David: First I’ll start by saying this was the best midnight showing I’ve ever been apart of; a thank you to Amarillo, Texas. Second, I was wrong in not voting this movie higher up the list. Now, I could spend this space and more defending my love for this movie: its detractors always find the need to disparage it. But I’m tired. Is it the Superman movie I would make? No. (Perhaps you’ll see if it I ever get the chance.) Was it what people wanted or asked for? No, mostly not. But then that wasn’t the point, was it? Superman Returns, Bryan Singer’s vision, his love letter to classic adventure serials and Richard Donner’s 1978 Superman – The Movie in particular (a movie that I grew up with close to my heart), gets its interpretation of the character so startlingly right that I’ll never understand the… not criticism, but HATE it provokes and endures. I’ve thought of, read, watched, seen, written and listened to Superman a thousand different ways. Anytime he is dreamt up with such sure clarity, I’m consumed by the imagination central to the character itself.

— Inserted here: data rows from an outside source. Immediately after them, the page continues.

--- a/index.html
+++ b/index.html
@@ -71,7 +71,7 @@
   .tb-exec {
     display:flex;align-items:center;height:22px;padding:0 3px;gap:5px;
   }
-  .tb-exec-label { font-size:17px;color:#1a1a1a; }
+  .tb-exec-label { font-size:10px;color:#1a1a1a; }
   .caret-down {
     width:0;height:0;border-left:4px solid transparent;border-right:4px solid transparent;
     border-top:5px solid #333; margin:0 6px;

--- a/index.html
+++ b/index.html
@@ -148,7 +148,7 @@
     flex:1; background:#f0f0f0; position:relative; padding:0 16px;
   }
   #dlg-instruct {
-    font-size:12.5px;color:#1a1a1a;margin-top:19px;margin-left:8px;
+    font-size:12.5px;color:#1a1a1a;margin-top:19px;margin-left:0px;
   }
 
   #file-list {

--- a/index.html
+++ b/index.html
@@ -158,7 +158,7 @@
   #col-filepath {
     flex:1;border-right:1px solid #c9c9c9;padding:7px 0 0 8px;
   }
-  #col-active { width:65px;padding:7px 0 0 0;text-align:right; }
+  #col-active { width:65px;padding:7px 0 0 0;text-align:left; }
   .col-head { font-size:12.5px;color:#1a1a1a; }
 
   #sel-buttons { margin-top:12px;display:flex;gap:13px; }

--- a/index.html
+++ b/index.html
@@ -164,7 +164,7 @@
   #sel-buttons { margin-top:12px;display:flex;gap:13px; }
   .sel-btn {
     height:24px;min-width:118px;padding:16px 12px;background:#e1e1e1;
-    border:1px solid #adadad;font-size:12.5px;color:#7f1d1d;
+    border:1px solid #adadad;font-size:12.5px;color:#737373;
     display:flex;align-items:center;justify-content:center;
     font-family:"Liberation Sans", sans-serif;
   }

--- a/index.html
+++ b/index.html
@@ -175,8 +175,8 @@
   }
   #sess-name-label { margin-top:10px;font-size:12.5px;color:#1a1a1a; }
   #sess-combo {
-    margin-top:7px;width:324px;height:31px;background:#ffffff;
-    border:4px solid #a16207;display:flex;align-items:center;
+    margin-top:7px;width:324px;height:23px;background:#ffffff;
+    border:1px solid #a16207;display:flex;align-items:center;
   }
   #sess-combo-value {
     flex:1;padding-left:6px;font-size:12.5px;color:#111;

Taos: This plays worse and worse every time I see it. So, Superman raped Lois, right?
[Editor’s note – sorry, couldn’t find an English language trailer. But this one helps set the tone, so no worries]
David: Memories of Murder, a deconstruction of police procedurals, is one of those exceedingly rare thrillers that remembers to actually thrill. It always stays a step ahead of the audience. Funny, frightening, suspenseful, at times uncomfortable, and just enough insane, director Bong Joon-ho is on top of it all (as always). This flick just exudes atmosphere (see it during a good evening rain). And that ending: !!!
Taos: Interesting little flick about a rural Korean serial killer. Don’t feel bad if you haven’t heard of it.
Taos: This was the first musical to prove itself as a legitimate storytelling medium. The songs are memorable and the performances are great. Totally earned the Oscar that year.
David: I’m not a musical kind of guy. Leave that shite to kiddy pictures and Kevin Smith. Who by the way, though I’m regretting not including Clerks 2, doesn’t make our list. But one fantastic fucking honorable mention goes out to SModcast. A round of applause, everyone! [Editor’s note: what the hell is up with that random Taye Diggs cameo at the end of the trailer?]
David: In composing our list of 50 films, this was the one that made me stop and say, “I want to watch this again right this moment.” Roger Ebert’s immediate response, as it occasionally is, was absolutely accurate. It’s the best movie Eastwood has ever directed, better than Unforgiven even. This month-long production is a master class. If you afford it the label as I do, it’s the best ‘boxing’ movie ever made. And to top it all off: has a damn perfect ending. (I haven’t seen Ray, so I can’t yet say, but I also believe this to be Eastwood’s best performance and thought it should’ve been awarded as such.)
Taos: Not so enjoyable knowing the liberties taken with the true story. Almost a disgrace to the actual person. Still, Eastwood is amazing as always on both sides.